━━ Records for the exercise ━━

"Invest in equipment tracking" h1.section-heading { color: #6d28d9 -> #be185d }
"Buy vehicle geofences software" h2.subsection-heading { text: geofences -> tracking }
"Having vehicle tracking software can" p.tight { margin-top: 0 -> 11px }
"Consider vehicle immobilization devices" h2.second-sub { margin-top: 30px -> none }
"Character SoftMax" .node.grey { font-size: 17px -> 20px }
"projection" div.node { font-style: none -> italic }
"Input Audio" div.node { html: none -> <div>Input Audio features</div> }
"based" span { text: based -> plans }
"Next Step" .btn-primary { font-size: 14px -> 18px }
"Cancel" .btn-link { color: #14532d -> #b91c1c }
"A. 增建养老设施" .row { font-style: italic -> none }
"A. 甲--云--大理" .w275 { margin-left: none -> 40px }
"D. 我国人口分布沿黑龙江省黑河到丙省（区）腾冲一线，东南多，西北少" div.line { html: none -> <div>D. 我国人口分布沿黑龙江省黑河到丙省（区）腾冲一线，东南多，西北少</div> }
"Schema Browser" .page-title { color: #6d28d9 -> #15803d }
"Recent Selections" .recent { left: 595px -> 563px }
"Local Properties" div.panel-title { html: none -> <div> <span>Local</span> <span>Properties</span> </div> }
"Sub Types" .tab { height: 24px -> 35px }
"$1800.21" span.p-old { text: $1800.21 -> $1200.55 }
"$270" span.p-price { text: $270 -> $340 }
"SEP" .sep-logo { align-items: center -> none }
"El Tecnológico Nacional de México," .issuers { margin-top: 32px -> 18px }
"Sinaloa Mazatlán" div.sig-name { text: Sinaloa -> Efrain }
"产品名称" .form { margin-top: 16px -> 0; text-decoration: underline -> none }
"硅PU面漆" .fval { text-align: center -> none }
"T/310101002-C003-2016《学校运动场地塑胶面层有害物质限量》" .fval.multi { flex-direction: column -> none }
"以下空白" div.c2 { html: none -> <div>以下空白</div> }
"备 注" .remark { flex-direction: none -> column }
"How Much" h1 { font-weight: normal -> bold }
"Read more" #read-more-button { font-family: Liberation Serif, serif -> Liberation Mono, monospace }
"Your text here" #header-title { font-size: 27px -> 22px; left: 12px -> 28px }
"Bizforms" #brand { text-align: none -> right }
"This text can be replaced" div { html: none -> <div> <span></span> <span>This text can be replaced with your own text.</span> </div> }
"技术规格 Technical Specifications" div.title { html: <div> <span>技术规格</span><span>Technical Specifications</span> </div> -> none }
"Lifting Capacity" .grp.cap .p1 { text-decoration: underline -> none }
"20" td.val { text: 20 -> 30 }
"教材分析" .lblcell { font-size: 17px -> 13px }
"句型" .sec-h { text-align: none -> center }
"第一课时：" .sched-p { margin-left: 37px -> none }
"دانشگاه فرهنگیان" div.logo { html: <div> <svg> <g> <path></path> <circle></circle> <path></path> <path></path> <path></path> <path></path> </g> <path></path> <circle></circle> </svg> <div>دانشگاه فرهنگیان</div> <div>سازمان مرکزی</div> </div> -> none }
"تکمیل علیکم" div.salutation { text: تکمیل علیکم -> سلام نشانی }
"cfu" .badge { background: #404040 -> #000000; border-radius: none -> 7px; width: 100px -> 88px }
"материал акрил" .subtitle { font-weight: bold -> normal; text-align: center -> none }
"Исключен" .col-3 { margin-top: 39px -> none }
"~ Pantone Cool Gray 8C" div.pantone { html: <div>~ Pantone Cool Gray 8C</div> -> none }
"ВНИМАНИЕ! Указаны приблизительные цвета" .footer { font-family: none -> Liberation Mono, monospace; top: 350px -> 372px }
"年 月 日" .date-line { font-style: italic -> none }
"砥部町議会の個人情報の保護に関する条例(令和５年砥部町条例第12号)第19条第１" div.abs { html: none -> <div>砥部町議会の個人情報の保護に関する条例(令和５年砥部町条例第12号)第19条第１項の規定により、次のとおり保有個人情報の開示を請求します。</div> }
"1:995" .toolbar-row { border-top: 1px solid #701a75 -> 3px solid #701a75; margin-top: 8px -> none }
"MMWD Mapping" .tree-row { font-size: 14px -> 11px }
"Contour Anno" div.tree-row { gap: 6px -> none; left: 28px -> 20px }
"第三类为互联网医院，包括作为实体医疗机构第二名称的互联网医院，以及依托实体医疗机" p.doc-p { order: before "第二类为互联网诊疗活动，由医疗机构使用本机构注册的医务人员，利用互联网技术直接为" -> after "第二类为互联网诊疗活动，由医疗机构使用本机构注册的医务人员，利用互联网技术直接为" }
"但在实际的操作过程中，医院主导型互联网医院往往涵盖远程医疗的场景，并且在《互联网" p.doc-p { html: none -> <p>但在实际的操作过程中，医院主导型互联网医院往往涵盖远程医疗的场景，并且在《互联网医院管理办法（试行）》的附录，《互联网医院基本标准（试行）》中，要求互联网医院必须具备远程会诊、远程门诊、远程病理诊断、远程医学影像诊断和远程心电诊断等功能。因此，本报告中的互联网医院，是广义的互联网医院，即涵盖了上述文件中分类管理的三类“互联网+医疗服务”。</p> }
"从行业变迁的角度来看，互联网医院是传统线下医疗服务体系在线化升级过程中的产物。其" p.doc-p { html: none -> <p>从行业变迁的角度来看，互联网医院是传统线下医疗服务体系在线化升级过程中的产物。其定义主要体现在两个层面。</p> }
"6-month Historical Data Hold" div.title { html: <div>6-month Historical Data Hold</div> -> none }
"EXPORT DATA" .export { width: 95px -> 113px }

━━━

_Problem:_ For the word "color", how many lines in the records above contain it? Answer with the number and nothing else.

_Result below:_ 3